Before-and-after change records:

---

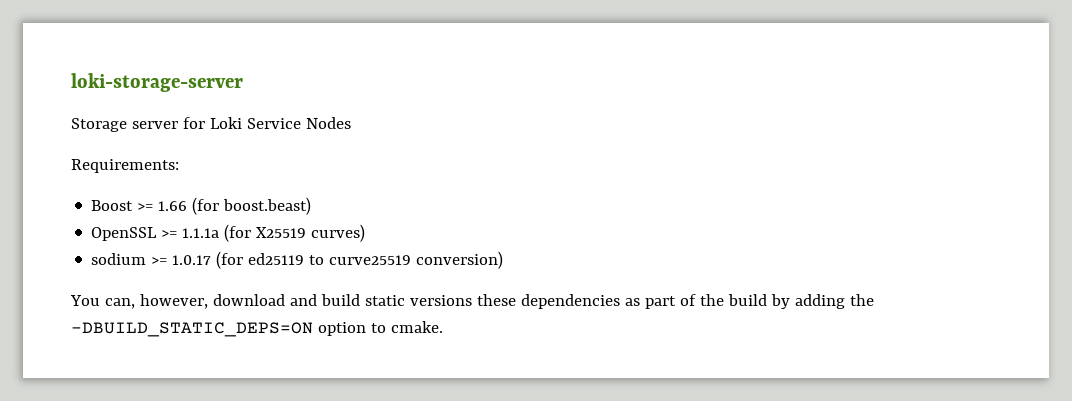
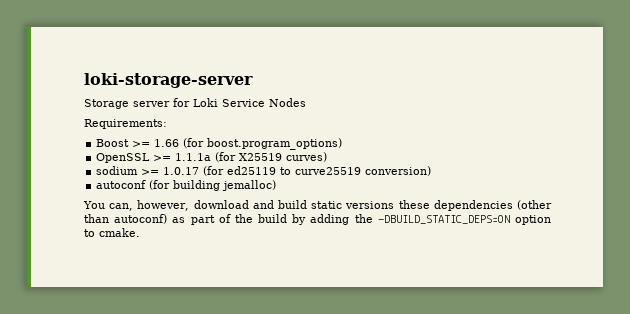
[223,197,312,215] boost.beast) -> [207,138,343,150] boost.program_options)
(504, 260) none -> [96,180,277,191] // autoconf (for building jemalloc)
(620, 301) none -> [517,200,553,210] [84,214,168,224] (other than autoconf)

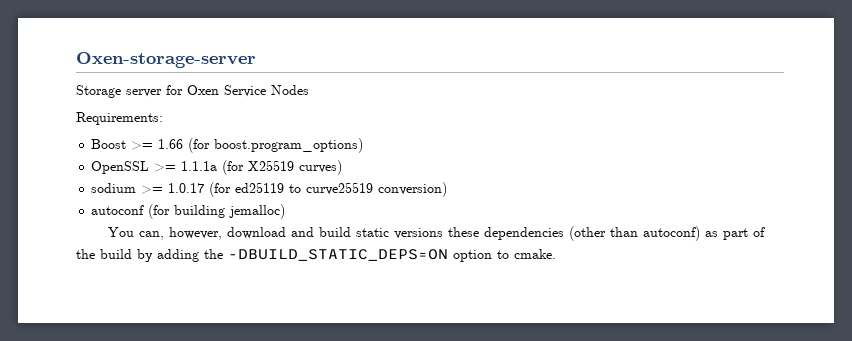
[84,73,253,88] loki-storage-server -> [76,52,256,68] Oxen-storage-server
[193,98,218,107] Loki -> [187,85,219,95] Oxen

---

WHAT THIS TASK INVOLVES> Looking back over the records above, in how many lines does the word "none" occur? Give the number alone.

REPLY> 2